I see (that it was written with that in mind). In this case, I suggest a variant of ‘all’, e.g.:
ninja -t targets callable # for shell completion
ninja -t targets all # return *all* targets
> […] If you want to remove all generated files you can use ninja -t clean or just remove the build directory.
I think you missed my explanation of what I was doing, quoting myself:
> I recently updated my meta build system so that when build.ninja
> is regenerated it removes all files which were created using the
> old build file, but which no longer have a target using the new
> build file.
So imagine you have a source tree and you rename “image.tiff” to “image.png”.
After this, build.ninja is automatically updated to now copy “image.png” to the build directory and “ninja -t clean” will _not_ remove “image.tiff” from the build directory (as that is now unknown).
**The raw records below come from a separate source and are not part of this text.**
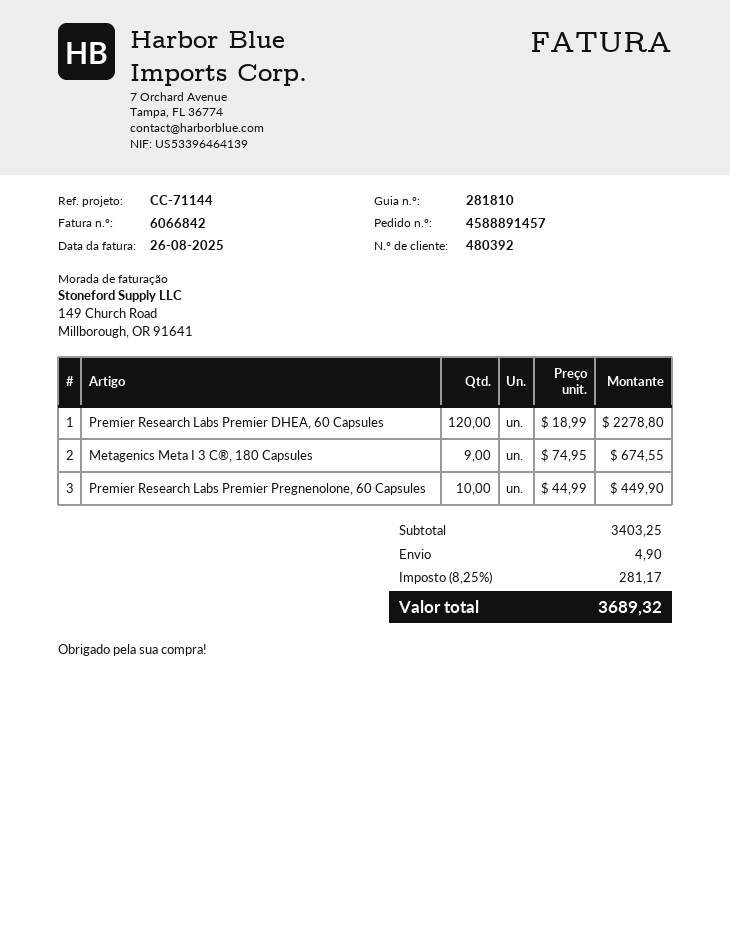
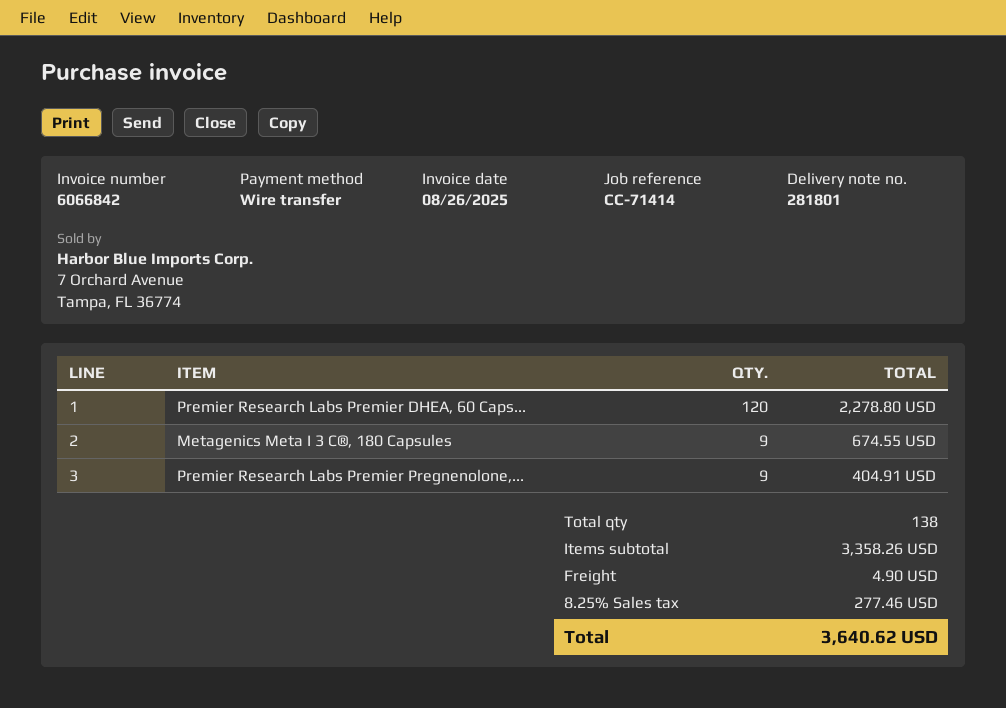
delivery note number: 281810 -> 281801
reference: CC-71144 -> CC-71414
Premier Research Labs Premier Pregnenolone, 60 Capsules: 10 for 449.90 -> 9 for 404.91
subtotal: 3403.25 -> 3358.26
tax: 8.25% = 281.17 -> 8.25% = 277.46
total: 3689.32 -> 3640.62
Sure, you _could_ remove the entire build directory after such change, but these changes can happen while switching branches, or you just might forget. For example if I remove a framework from my source tree I may forget that some header file was generated from this framework (placed into the build directory) and some other source, which hasn’t been removed, includes this generated file — my build will continue to work until I remove the entire build directory (something I am unlikely to do), hence why it is important that the build system catches these things.